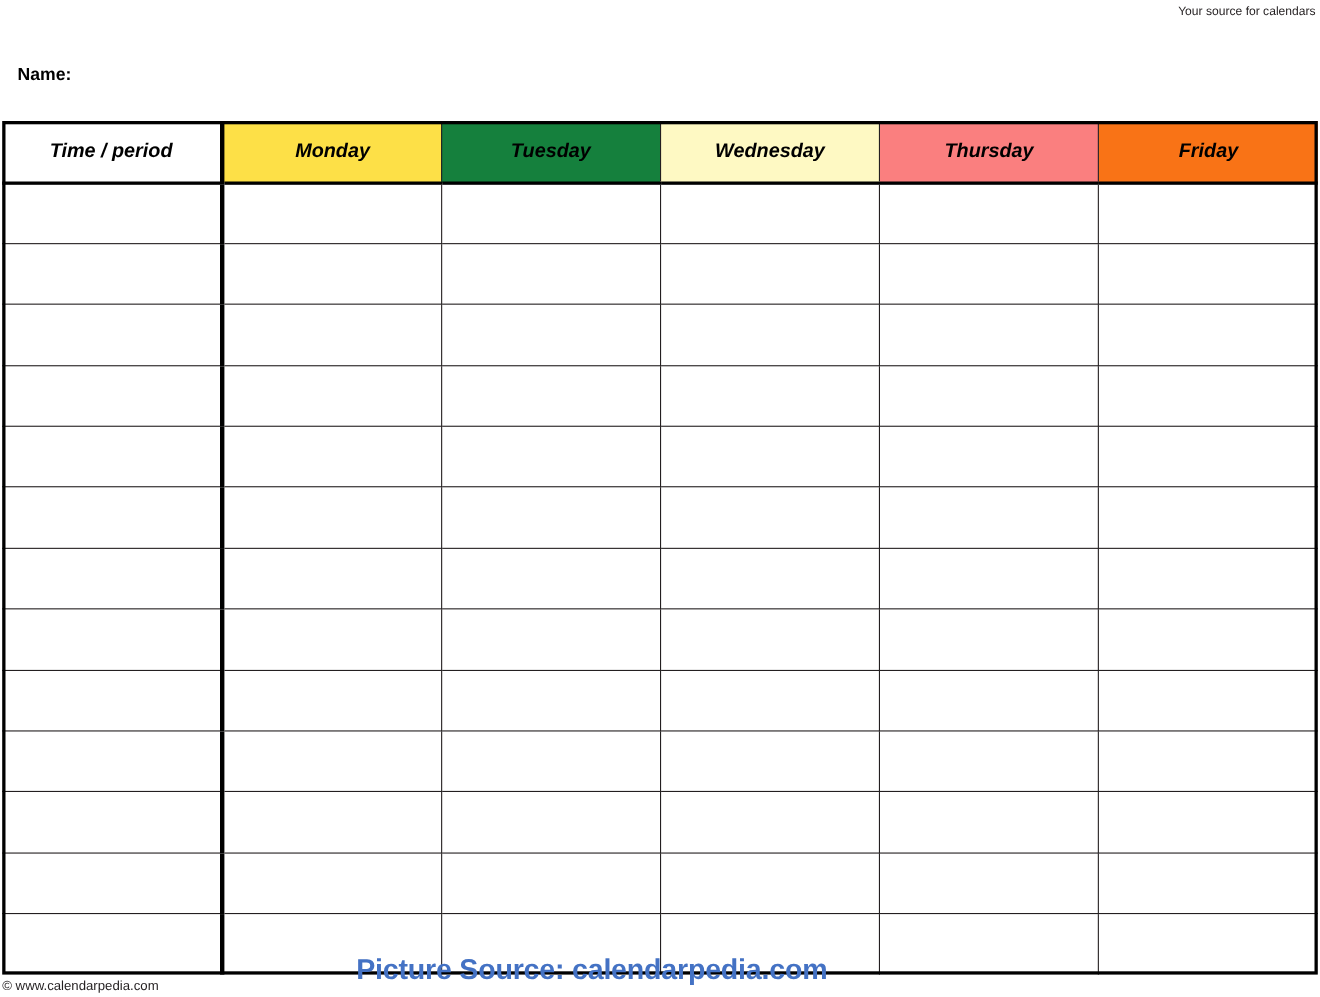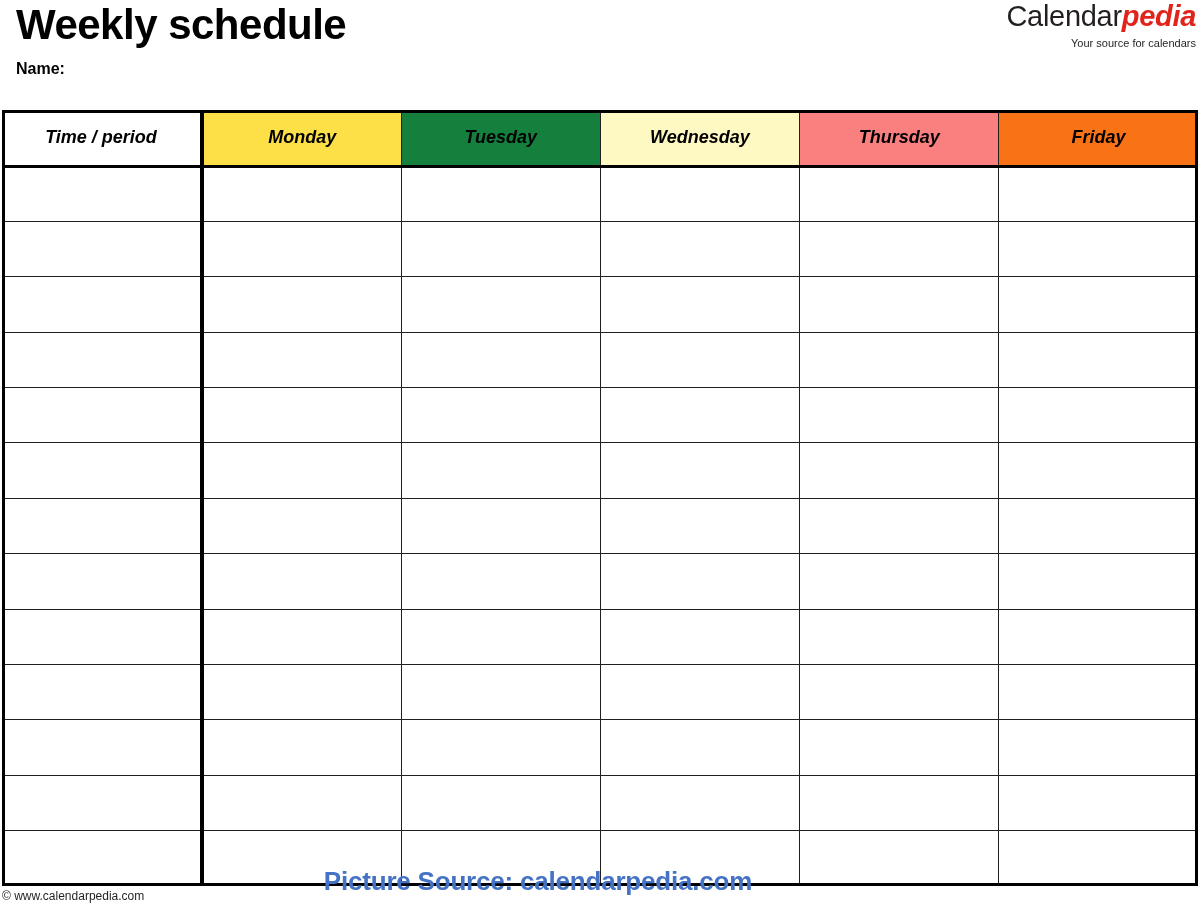--- a/index.html
+++ b/index.html
@@ -167,7 +167,6 @@
 <body>
 
 <div id="page-header">
-  <div id="page-title">Weekly schedule</div>
   <div id="name-row">Name:</div>
 
   <div id="brand-logo">

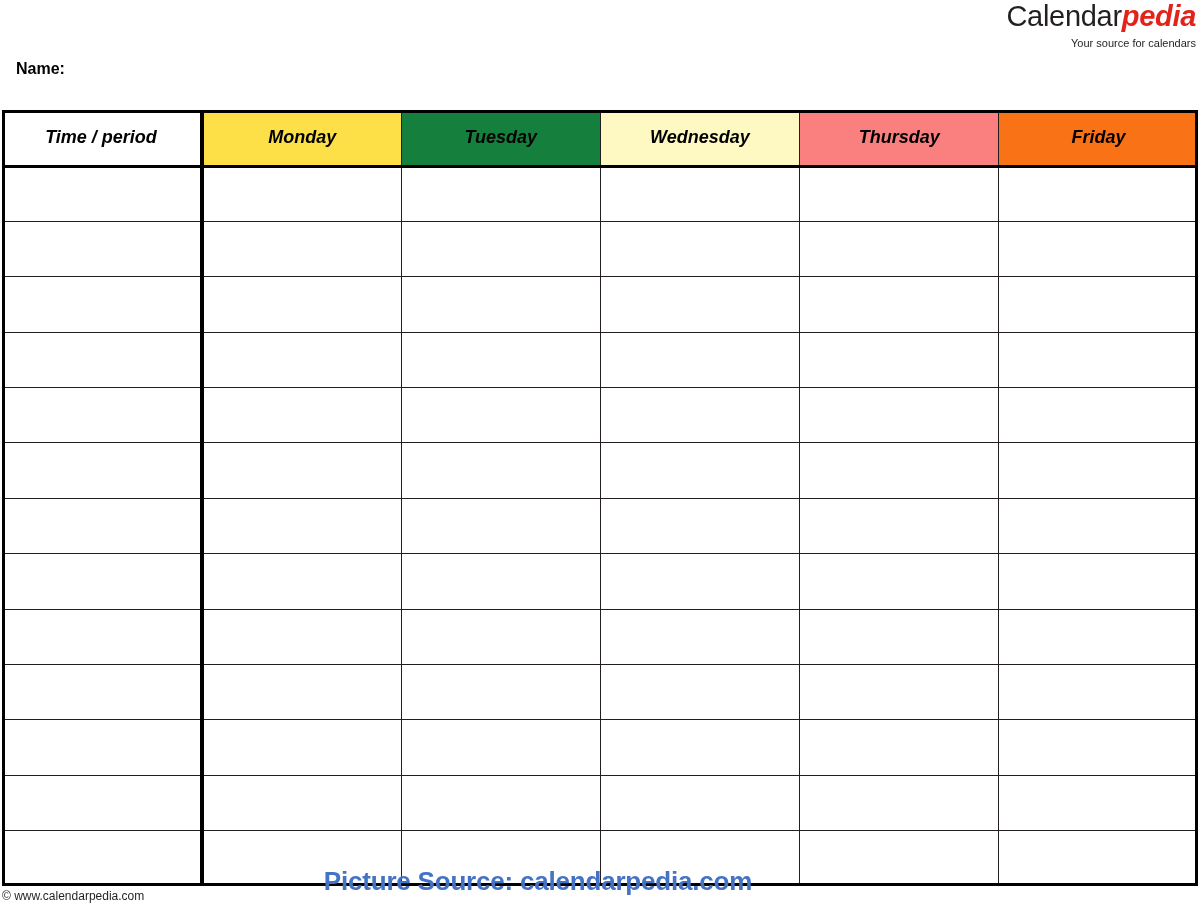--- a/index.html
+++ b/index.html
@@ -170,9 +170,6 @@
   <div id="name-row">Name:</div>
 
   <div id="brand-logo">
-    <div id="brand-wordmark">
-      <span class="brand-calendar">Calendar</span><span class="brand-pedia">pedia</span>
-    </div>
     <div id="brand-tagline">Your source for calendars</div>
   </div>
 </div>

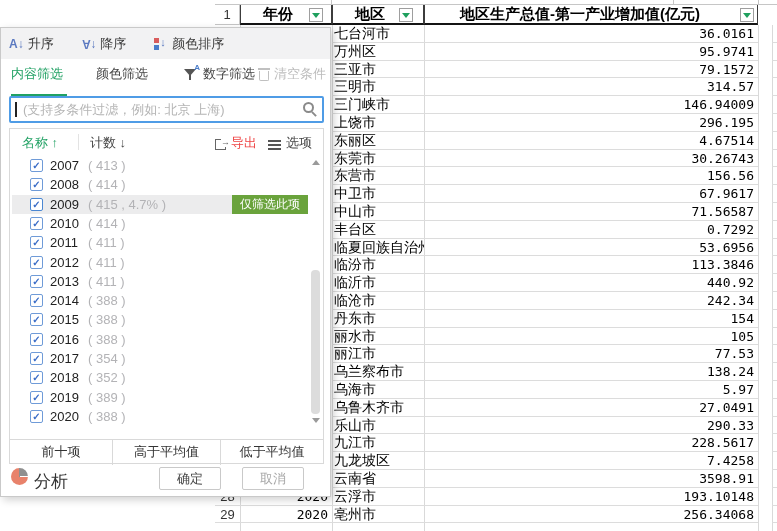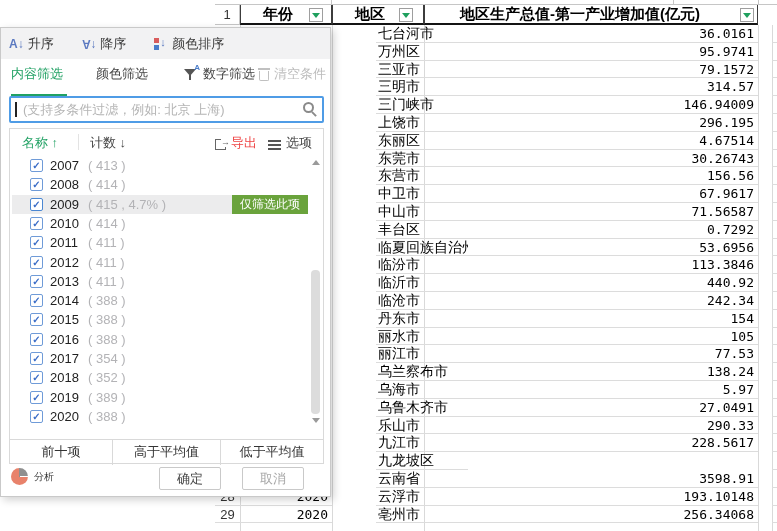--- a/index.html
+++ b/index.html
@@ -31,7 +31,7 @@
     border-bottom:1px solid #dcdcdc; white-space:nowrap; overflow:hidden; }
   .c-num  { left:215px; width:25px; text-align:center; font-family:"Liberation Sans",sans-serif; color:#333; }
   .c-year { left:240px; width:92px; text-align:right; padding-right:4px; }
-  .c-city { left:332px; width:92px; text-align:left; padding-left:2px; font-size:14px;margin-left:44px; }
+  .c-city { left:332px; width:92px; text-align:left; padding-left:2px; font-size:14px; }
   .c-val  { left:424px; width:334px; text-align:right; padding-right:4px; }
   .stubs { position:absolute; left:772px; top:25px; width:5px; height:506px;
     background:repeating-linear-gradient(to bottom, transparent 0, transparent 16.8px, #dcdcdc 16.8px, #dcdcdc 17.8px); }

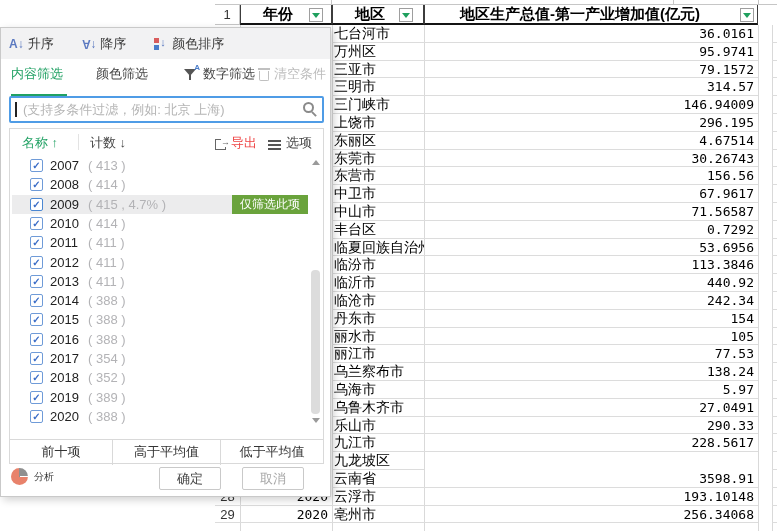--- a/index.html
+++ b/index.html
@@ -245,6 +245,7 @@
       </div>
       <div class="trow" style="top: 452.2px;">
         <span class="c-city">九龙坡区</span>
+        <span class="c-val">7.4258</span>
       </div>
       <div class="trow" style="top: 470px;">
         <span class="c-city">云南省</span>

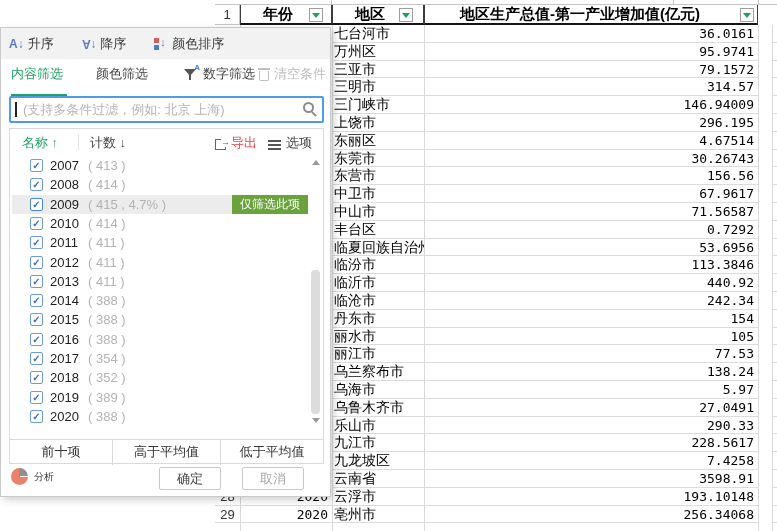--- a/index.html
+++ b/index.html
@@ -116,7 +116,7 @@
   .pfooter { position:absolute; left:0; top:436px; width:100%; height:33px; }
   .pie { position:absolute; left:10px; top:4px; width:17px; height:17px; border-radius:50%;
     background:conic-gradient(#8f8f8f 0 85deg, #fff 85deg 95deg, #e8826b 95deg 360deg); }
-  .analyze-label { position:absolute; left:33px; top:6px; font-size:10px; color:#333; }
+  .analyze-label { position:absolute; left:33px; top:6px; font-size:17px; color:#333; }
   .pbtn { position:absolute; top:3px; width:62px; height:23px; background:#fff;
     border:1px solid #c9c9c9; border-radius:2px; text-align:center; line-height:21px; font-size:13px; }
   .btn-ok { left:158px; color:#444; }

### Your goal
Search the records above for the string "font". Copy every line that contains it.

### Answer to the problem
   .c-num  { left:215px; width:25px; text-align:center; font-family:"Liberation Sans",sans-serif; color:#333; }
-  .c-city { left:332px; width:92px; text-align:left; padding-left:2px; font-size:14px;margin-left:44px; }
+  .c-city { left:332px; width:92px; text-align:left; padding-left:2px; font-size:14px; }
-  .analyze-label { position:absolute; left:33px; top:6px; font-size:10px; color:#333; }
+  .analyze-label { position:absolute; left:33px; top:6px; font-size:17px; color:#333; }
     border:1px solid #c9c9c9; border-radius:2px; text-align:center; line-height:21px; font-size:13px; }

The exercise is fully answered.